High-Dose Vitamin D Supplementation: Title and subTitle BreakToo Much of a Good Thing?

Many randomized controlled trials indicate that vitamin D will reduce falls and fractures. Therefore, the hypothesis in the study by Sanders et al¹ in this issue of JAMA, that a single annual 500 000-IU oral dose of cholecalciferol (vitamin D₃) would be effective in reducing falls and fractures in older women with 1 or more risk factors for falling was a reasonable one. However, not only was this regimen not effective in lowering risk, it also increased risk of falls and fractures, with the greatest increase occurring during the first 3 months after dosing. An increase in fractures but not falls was reported in another trial in which high-dose ergocalciferol was given intramuscularly each year to men and women 75 years or older.²

The biological plausibility of these findings remains speculative. One possibility is that the 500 000-IU dose may have triggered a short-term “protective” reaction in which CYP24 (25-hydroxyvitamin D-24-hydroxylase), the enzyme that catabolizes 1,25-dihydroxyvitamin D, was up-regulated, resulting in decreased blood and tissue levels of 1,25-dihydroxyvitamin D. This would be consistent with a previous study in which rats given high-dose vitamin D supplementation (75 000 IU/wk, sufficient to cause hypercalcemia) had a 46-fold increase in renal CYP24 that resulted in an almost 60% decrease in plasma 1,25-dihydroxyvitamin D.³ A similar reaction to patients in the study by Sanders et al¹ may have resulted in a precipitous decrease in 1,25-dihydroxyvitamin D available to tissues with known or postulated vitamin D–receptor activity (eg, bone, muscle, brain) potentially increasing the risk of falls and fractures over a short period such as the first 3 months after dosing.

Alternatively, undocumented benefits of the intervention in this study may ironically have resulted in the untoward increase in falls and fractures. Vitamin D affects many organ systems and the level of vitamin D needed for optimal function in many tissues is not yet defined. For example, some evidence suggests that vitamin D may improve physical performance,⁴ reduce chronic pain,⁵ and improve mood⁶ in older adults. Such benefits may have led to increased mobility and opportunity for falls among the women who received the cholecalciferol supplement, although the proportion of falls occurring during active behavior was similar in the 2 groups. Another plausible explanation is that supplemental cholecalciferol may have decreased the rate of wintertime infections. For instance, in an observational study of Finnish soldiers, those with 25-hydroxyvitamin D levels higher than 16 ng/mL (>40 nmol/L) had fewer respiratory infections than those with lower levels.⁷ More recently, in a double-blind randomized controlled trial involving school girls, supplementation with 1200 IU/d of cholecalciferol during the wintertime significantly reduced influenza A infections.⁸ A decrease in wintertime respiratory infections in the vitamin D group could plausibly have occurred and resulted in reduced “down time,” thereby increasing the opportunity for falls and fractures.

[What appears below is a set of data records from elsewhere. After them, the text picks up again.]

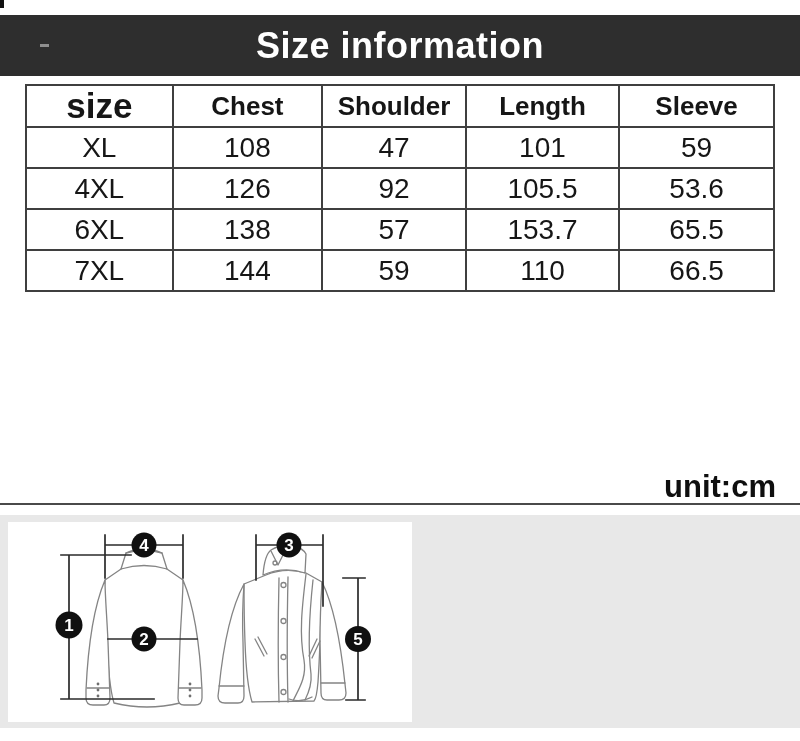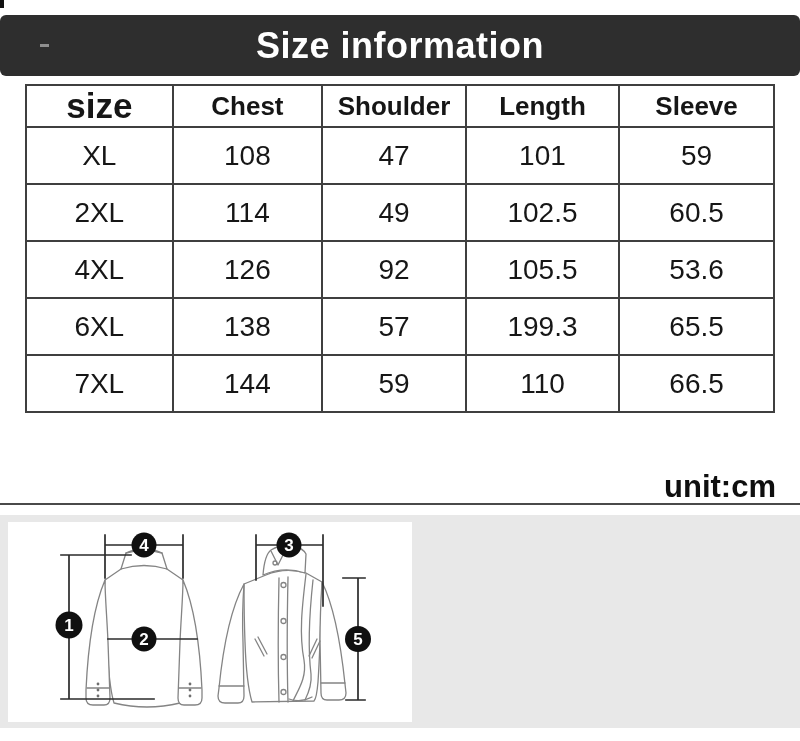--- a/index.html
+++ b/index.html
@@ -10,38 +10,37 @@
   *{margin:0;padding:0;box-sizing:border-box;}
   html,body{width:800px;}
   body{
     width:800px;height:741px;position:relative;background:#ffffff;
     font-family:"Liberation Sans", sans-serif;overflow:hidden;
   }
   .corner-mark{position:absolute;left:0;top:0;width:4px;height:8px;background:#111;}
   .titlebar{
     position:absolute;left:0;top:15px;width:800px;height:61px;
     background:var(--titlebar_bg);
-    border-radius:6px;
   }
   .titlebar h1{
     width:100%;text-align:center;line-height:61px;font-size:36px;font-weight:700;
     color:var(--title_text);letter-spacing:0.5px;
   }
   .titlebar .dash{position:absolute;left:40px;top:29px;width:9px;height:3px;background:#8f8f8f;}
   .table-wrap{position:absolute;left:25px;top:84px;width:750px;}
   table.size-table{
     width:750px;border-collapse:collapse;table-layout:fixed;
     color:var(--table_text);
   }
   table.size-table th,table.size-table td{
     border:2px solid var(--table_border);text-align:center;vertical-align:middle;
     padding:0;overflow:hidden;white-space:nowrap;
   }
   table.size-table thead tr{height:42px;}
-  table.size-table tbody tr{height:57px;}
+  table.size-table tbody tr{height:41px;}
   table.size-table th{font-size:26px;font-weight:700;text-align:center;}
   table.size-table th.size-header{font-size:35px;}
   table.size-table td{font-size:28px;font-weight:400;}
   table.size-table td.patched{font-weight:700;font-size:29px;}
   .unit{
     position:absolute;top:469px;right:24px;font-size:31px;font-weight:700;color:#0f0f0f;
   }
   .divider{position:absolute;left:0;top:503px;width:800px;height:2px;background:#4a4a4a;}
   .diagram-strip{
     position:absolute;left:0;top:515px;width:800px;height:213px;background:var(--strip_bg);
@@ -92,38 +91,31 @@
       </thead>
       <tbody>
         <tr>
           <td>XL</td>
           <td>108</td>
           <td>47</td>
           <td>101</td>
           <td>59</td>
         </tr>
         <tr>
-          <td>2XL</td>
-          <td>114</td>
-          <td>49</td>
-          <td>102.5</td>
-          <td>60.5</td>
-        </tr>
-        <tr>
           <td>4XL</td>
           <td>126</td>
           <td>92</td>
           <td>105.5</td>
           <td>53.6</td>
         </tr>
         <tr>
           <td>6XL</td>
           <td>138</td>
           <td>57</td>
-          <td>199.3</td>
+          <td>153.7</td>
           <td>65.5</td>
         </tr>
         <tr>
           <td>7XL</td>
           <td>144</td>
           <td>59</td>
           <td>110</td>
           <td>66.5</td>
         </tr>
       </tbody>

How should the findings from the study by Sanders et al¹ be incorporated into clinical practice? First, these results do not alter the importance of correcting widespread vitamin D deficiency and insufficiency. Scientists and clinicians recommend maintaining a 25-hydroxyvitamin D level of at least 30 ng/mL (75 nmol/L),⁹ whereas others recommend different minimal values. The report by Sanders et al indicates that the specific vitamin D dosing regimen may be important. The findings raise the possibility that infrequent high doses of vitamin D are counterproductive. They also raise some question about the ultimate value of the common clinical practice of treating vitamin D–deficient patients with loading doses of vitamin D (typically 50 000 IU twice weekly for 6 to 8 weeks) at the outset of repletion. There is no evidence for adverse effects of more frequent, lower-dose regimens, so daily, weekly, or monthly dosing with vitamin D₃ appears to be the best option for clinicians at this time.

The effect of vitamin D supplementation on the risk of multiple chronic conditions is currently an area of intensive and broad-reaching research efforts. The study by Sanders et al underscores the importance of simultaneously continuing to improve understanding of basic vitamin D physiology, particularly as it relates to the increased variety of supplement forms that have become available by prescription and over-the-counter. Specifically, the effect of dose size, route (intramuscular vs oral), and dosing interval on aspects of vitamin D metabolism including CYP24 activity and on local tissue-specific 1,25-dihydroxyvitamin D levels and actions should be investigated. It may also be necessary to reevaluate the risks and benefits of the current clinical practice of providing high loading doses of cholecalciferol to patients who are vitamin D deficient. In the meantime, it is important to reiterate that although vitamin D insufficiency is widespread, it can be safely corrected with a variety of existing supplement types and regimens and it should continue to be identified and treated in clinical practice.